Em 1944, a convite do arquiteto Oscar Niemeyer, inicia as obras de
decoração do conjunto arquitetônico da Pampulha, em Belo Horizonte,
Estado de Minas Gerais, destacando-se o mural SÃO FRANCISCO e a VIA
SACRA, na Igreja da Pampulha. A escalada do nazi-fascismo e os
horrores da guerra reforçam o caráter social e trágico de sua obra,
levando-o à produção das séries RETIRANTES e MENINOS DE BRODOSWKI,
entre 1944 e 1946, e à militância política, filiando-se ao Partido
Comunista Brasileiro e candidatando-se a deputado, em 1945, e a
senador, 1947. Ainda em 1946, Portinari volta a Paris para realizar
sua primeira exposição em solo europeu , na Galerie Charpentier. A
exposição teve grande repercussão, tendo sido Portinari agraciado,
pelo governo francês, com a Légion d!Honneur. Em 1947 expõe no salão
Peuser, de Buenos Aires e nos salões da Comissão Nacional de Belas
Artes, de Montevidéu, recebendo grandes homenagens por parte de
artistas, intelectuais e autoridades dos dois países.
O
final da década de quarenta assinala o início da exploração dos
temas históricos através da afirmação do muralismo.
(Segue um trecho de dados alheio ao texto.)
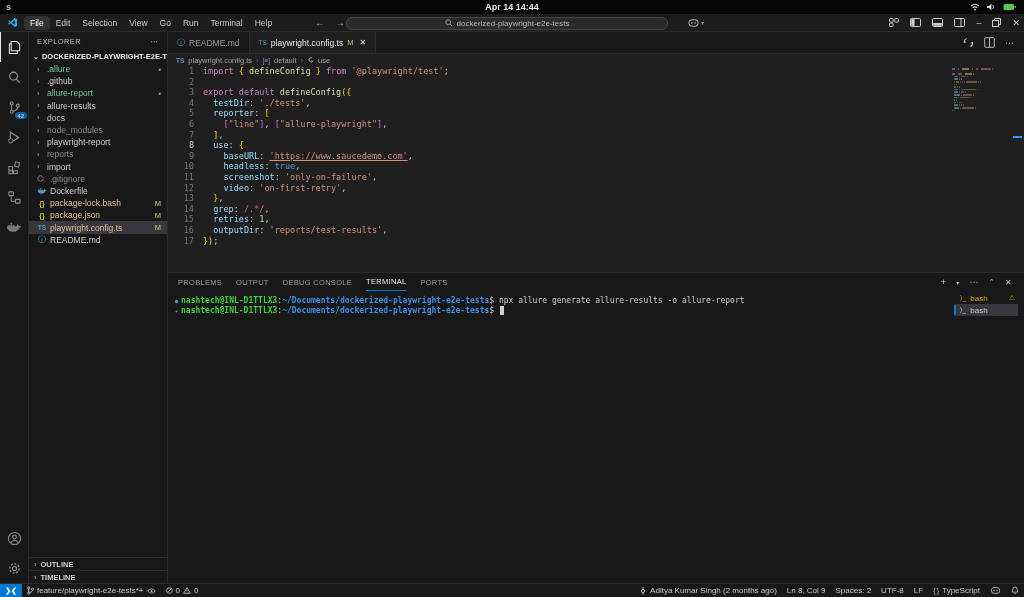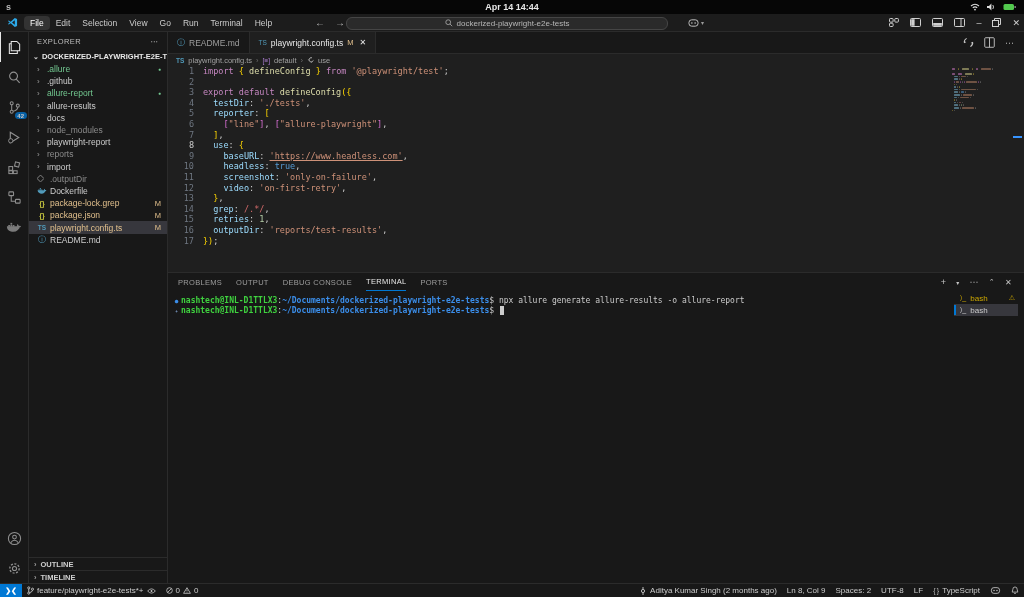"'https://www.headless.com'" span.s-link { text: 'https://www.headless.com' -> 'https://www.saucedemo.com' }
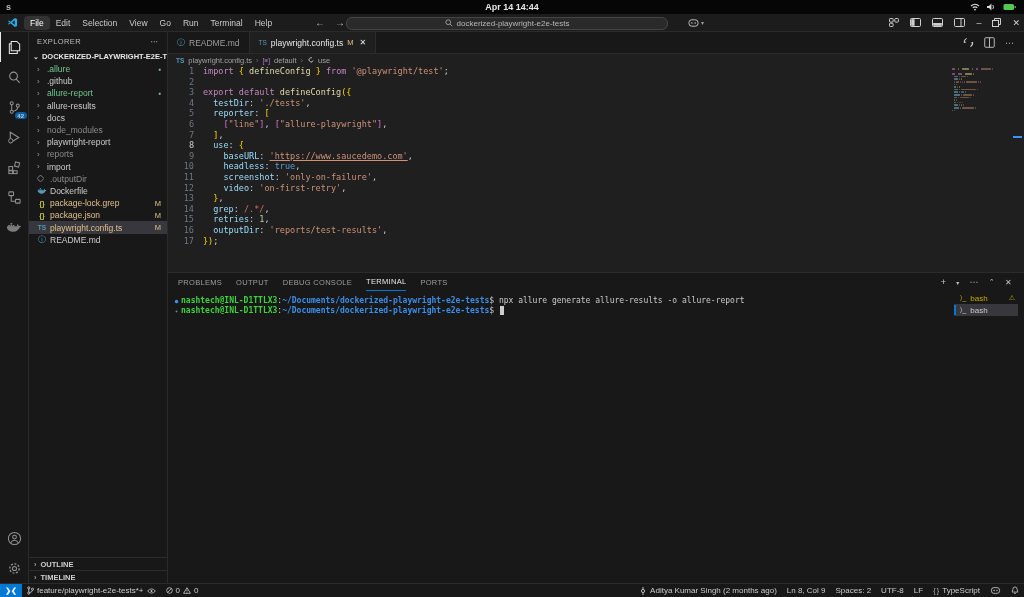".outputDir" span.c-dim { text: .outputDir -> .gitignore }
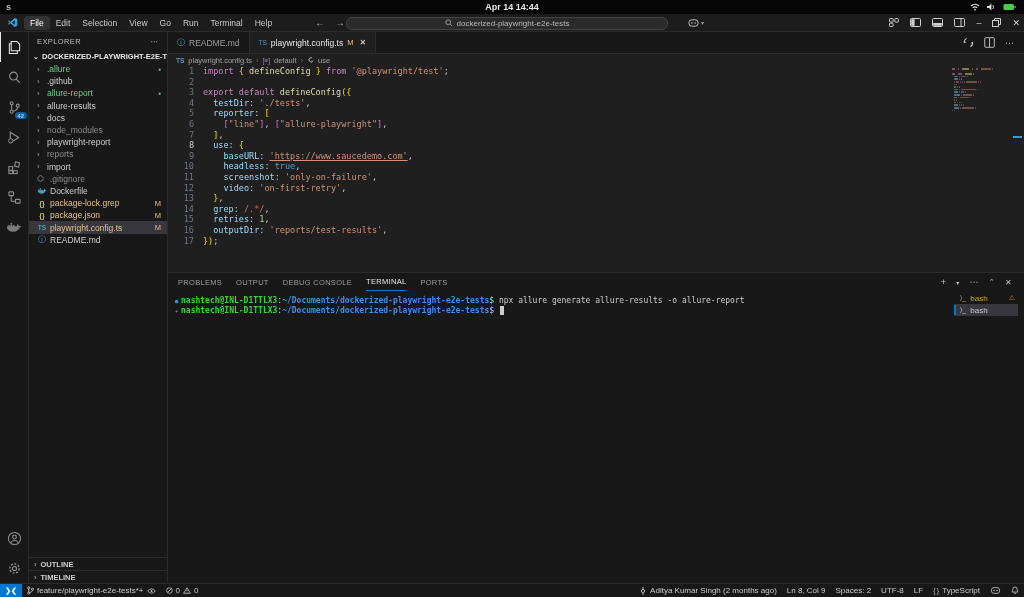"package-lock.grep" span.c-mod { text: package-lock.grep -> package-lock.bash }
Em 1948,
Portinari exila-se no Uruguai, por motivos políticos, onde pinta o
painel A PRIMEIRA MISSA NO BRASIL, encomendado pelo banco Boavista
do Brasil. Em 1949 executa o grande painel TIRADENTES, narrando
episódios do julgamento e execução do herói brasileiro que lutou
contra o domínio colonial português. Por este trabalho Portinari
recebeu, em 1950, a medalha de ouro concedida pelo Juri do Prêmio
Internacional da Paz, reunido em Varsóvia.
Em
1952, atendendo a encomenda do Banco da Bahia, realiza outro painel
com temática histórica, A CHEGADA DA FAMÍLIA REAL PORTUGUESA À BAHIA
e inicia os estudos para os painéis GUERRA E PAZ, oferecidos pelo
governo brasileiro à nova sede da Organização das Nações Unidas.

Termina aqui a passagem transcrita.